BodyPix hello world

BodyPix is a TensorFlow model for “person segmentation”. Given an image, it estimates, for each point in the image, what body part is at that point. For example, it might estimate that point x=50,y=100 is part of a right_hand, with confidence 0.8. To test it out, here’s an input image:

And here’s a person segmentation generated from this image, using the getting started code from the BodyPix README:

In many ways, BodyPix does a great job, but there are some clear flaws. First: where did my finger go?! Even though I turned up all the “quality” config parameters, BodyPix does not detect my fingers reliably. The smaller, faster MobileNetV1 architecture only seems to detect palms, never fingers. The slower, more accurate ResNet50 architecture detects fingers occasionally, but doesn’t seem to have a good understanding of hands. I don’t think it knows that hands have five fingers.
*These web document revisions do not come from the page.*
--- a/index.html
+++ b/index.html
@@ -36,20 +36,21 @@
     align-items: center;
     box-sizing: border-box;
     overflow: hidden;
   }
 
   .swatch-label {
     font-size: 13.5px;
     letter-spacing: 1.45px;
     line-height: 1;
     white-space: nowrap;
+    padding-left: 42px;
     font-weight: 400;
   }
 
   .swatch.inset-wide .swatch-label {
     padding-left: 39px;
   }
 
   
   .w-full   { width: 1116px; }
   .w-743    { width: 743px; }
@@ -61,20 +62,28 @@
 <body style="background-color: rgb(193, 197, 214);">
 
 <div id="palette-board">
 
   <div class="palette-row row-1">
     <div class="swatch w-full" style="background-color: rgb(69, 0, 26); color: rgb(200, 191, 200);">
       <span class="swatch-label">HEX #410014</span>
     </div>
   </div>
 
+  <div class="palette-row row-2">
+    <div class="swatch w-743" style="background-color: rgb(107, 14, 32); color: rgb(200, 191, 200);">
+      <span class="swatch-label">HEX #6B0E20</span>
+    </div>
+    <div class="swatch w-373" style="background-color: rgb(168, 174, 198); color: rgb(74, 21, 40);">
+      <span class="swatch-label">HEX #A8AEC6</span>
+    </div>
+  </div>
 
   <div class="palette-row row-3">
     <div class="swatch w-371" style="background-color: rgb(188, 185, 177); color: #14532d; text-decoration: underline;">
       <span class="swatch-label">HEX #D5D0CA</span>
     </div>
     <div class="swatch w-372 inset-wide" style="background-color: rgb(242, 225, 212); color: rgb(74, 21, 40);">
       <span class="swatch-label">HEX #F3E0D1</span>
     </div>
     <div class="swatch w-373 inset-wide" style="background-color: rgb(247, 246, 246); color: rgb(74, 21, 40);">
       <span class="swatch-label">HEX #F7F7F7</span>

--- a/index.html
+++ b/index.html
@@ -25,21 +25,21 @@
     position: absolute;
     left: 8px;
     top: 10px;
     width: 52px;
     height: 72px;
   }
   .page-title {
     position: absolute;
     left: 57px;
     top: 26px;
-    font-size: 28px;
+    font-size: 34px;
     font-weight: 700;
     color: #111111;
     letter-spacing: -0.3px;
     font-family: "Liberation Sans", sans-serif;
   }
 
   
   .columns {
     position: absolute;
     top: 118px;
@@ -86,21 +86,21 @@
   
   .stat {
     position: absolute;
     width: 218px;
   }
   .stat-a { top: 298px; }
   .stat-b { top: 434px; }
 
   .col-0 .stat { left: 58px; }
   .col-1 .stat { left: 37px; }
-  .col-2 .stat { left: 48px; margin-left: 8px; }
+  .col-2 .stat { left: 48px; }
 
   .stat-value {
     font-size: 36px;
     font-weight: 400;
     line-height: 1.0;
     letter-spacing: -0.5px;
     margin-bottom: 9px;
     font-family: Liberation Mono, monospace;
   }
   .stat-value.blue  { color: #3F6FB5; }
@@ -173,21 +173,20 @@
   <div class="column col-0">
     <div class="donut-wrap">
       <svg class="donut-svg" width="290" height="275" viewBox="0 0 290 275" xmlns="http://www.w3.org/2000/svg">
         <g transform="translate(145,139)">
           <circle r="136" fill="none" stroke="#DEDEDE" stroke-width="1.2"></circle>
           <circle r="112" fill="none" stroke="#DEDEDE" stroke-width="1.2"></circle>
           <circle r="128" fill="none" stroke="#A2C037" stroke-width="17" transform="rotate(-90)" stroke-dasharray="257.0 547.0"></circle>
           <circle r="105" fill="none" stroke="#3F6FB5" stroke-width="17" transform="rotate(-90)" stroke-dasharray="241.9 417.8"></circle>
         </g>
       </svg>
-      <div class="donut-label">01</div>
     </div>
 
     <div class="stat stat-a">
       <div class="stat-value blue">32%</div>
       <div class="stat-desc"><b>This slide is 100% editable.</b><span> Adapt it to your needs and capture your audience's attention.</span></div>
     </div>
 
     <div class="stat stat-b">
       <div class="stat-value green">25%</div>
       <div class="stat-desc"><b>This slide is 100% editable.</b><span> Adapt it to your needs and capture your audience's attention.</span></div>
By contrast, another TensorFlow model called Handpose understands the structure of hands very well, and much more reliably detects all my fingers. It could help to run Handpose where BodyPix detects a hand, then add the detected fingers to the mask.

A second problem: BodyPix does not identify boundaries very precisely. For example, in the source image, there is a very clear boundary between my shirt and the background, but BodyPix places the boundary outside of this. It could help to run an active contour model on the rough outline provided by BodyPix.

Finally, to generate the above segmentation image, , and the image will appear below. You might have to wait a while for the model to load and run.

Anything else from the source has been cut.